ちょっとパラメタライズのやり方を検討したかったので、ものすごく簡単なデータ用のインターコネクト的なやつをChiselで書いてみたのでそれについてをまとめておく。 今回の記事は全体の仕様について。
NICの仕様
自分で作ったRISC-VにメモリとUARTを繋いで動かしたいなーと考えた時に、なんかしらの形でメモリアクセス要求を捌かなあかん!!ということに気づいたのでNICを作ってみようと考えた。
手始めにChiselの文法とか後はutilのモジュールとかを使ってどんな感じにすればいいかを試そうと思う。
今回のネタで作ったモジュールは「パラメタライズでどれくらいのことが出来そうか」という部分に重きをおいてます。

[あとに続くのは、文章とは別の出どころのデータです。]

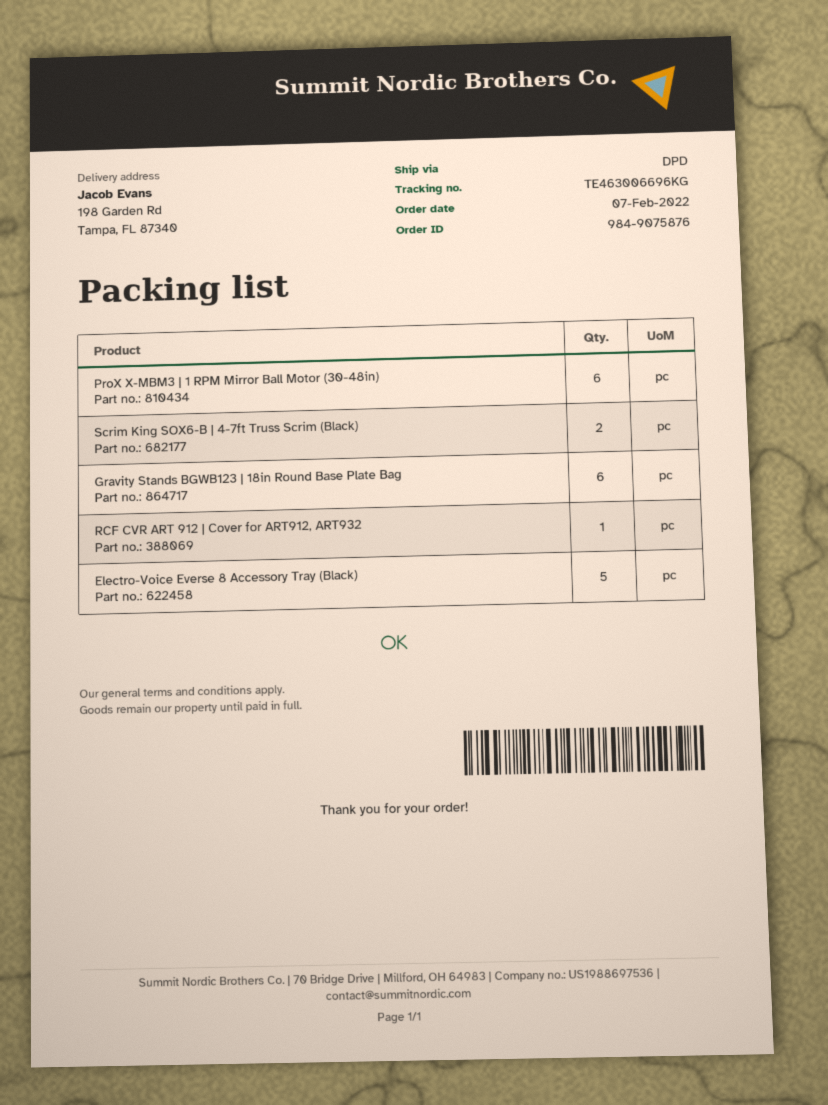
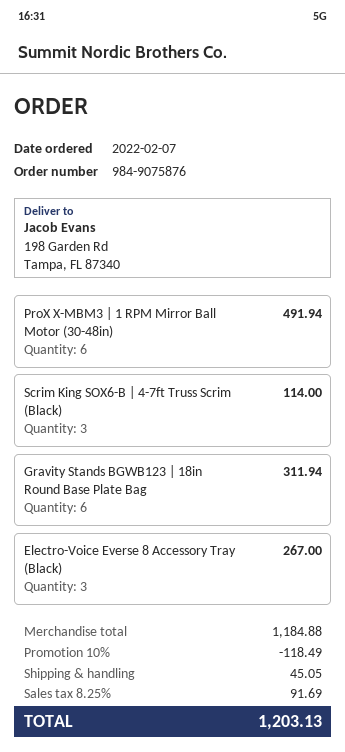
Scrim King SOX6-B | 4-7ft Truss Scrim (Black): 2 -> 3
RCF CVR ART 912 | Cover for ART912, ART932: 1 -> none
Electro-Voice Everse 8 Accessory Tray (Black): 5 -> 3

モジュールのソースコード自体は全部載せる気でいますが、基本的な試験しかしてないのでどっかしらバグってるかも。
「こんな感じに作れるのかー」くらいな気持ちでご一読ください。(後ほど後自分のgithubリポジトリには動作確認のテスト込みで公開します)
バスの仕様
実際に作ろうとしているのは「接続したMasterからのアドレスに応じて、適切なスレーブにデータアクセスを流す」という処理なのだが、ひとまずどんなことが出来そうかを把握したかったので、以下のような仕様のバスを定義してみた。
信号名 | ビット幅 | 方向 | 説明 |
---|---|---|---|
valid | 1 | Output | アクセス要求を示す信号。Highで要求あり |
ready | 1 | Input | スレーブ側の状態を示す信号。Highで要求を処理可能 |
dst | 可変 | Output | 宛先を示す信号(いわゆるアドレス、名前アドレスにしとけばよかった) |
data | 32 | Output | 転送データ |
上記の表を書いてから思ったけど、要はread-validのハンドシェイクを使ったライトだけ出来るバスって感じ。
波形書くのが面倒だったので、実際に動かした際の波形を。下記の波形は4入力-3出力で動かしたもの。twitterに載っけたやつなので見た人いるかも。
NIC_INPUTと書いたブロックが入力側の処理要求で、各々入力ポートが4回処理要求を出しています。その4回の処理要求は出力側の0-3にそれぞれ一回ずつ流れていく感じでそれがNIC_OUTPUTと書いたブロック以下の信号です。
パラメタライズについて
とりあえず以下の部分はいじれるようにしておこうと思う。
- Masterポートの数
- Slaveポートの数
- タイミングケアのためのレジスタスライスの挿入の可否
ブロック図
パラメタライズ可能にするので、きちんとは決まらないが何となく図にすると以下のような感じになる。
Decoder
もう単純にデコーダーで、やることは以下のひとつのみ。
- ready-validのハンドシェイクが成立した時のdstの示すSlvaeポートにアクセスを転送する
一応、入力部分にレジスタスライスを入れて、パラメータでON/OFFが出来る仕組みを入れてみる。
Arbiter
こちらもやることはシンプル。
- Masterからの送信要求に従って、選択した一つのアクセス要求を出力ポートに転送
- 要求が競合した場合はインデックスの小さいポートが優先
Top
NICの最上位階層モジュール。書いてないけど、上記図の外側の四角がこれに相当するもの。この階層でパラメータのMasterポート数分のDecoder/Slaveポート数分のArbiterをインスタンスして、DecoderとAribter間を適切に接続する。
仕様の説明だけでかなり薄味だけど、ひとまずここで区切ります。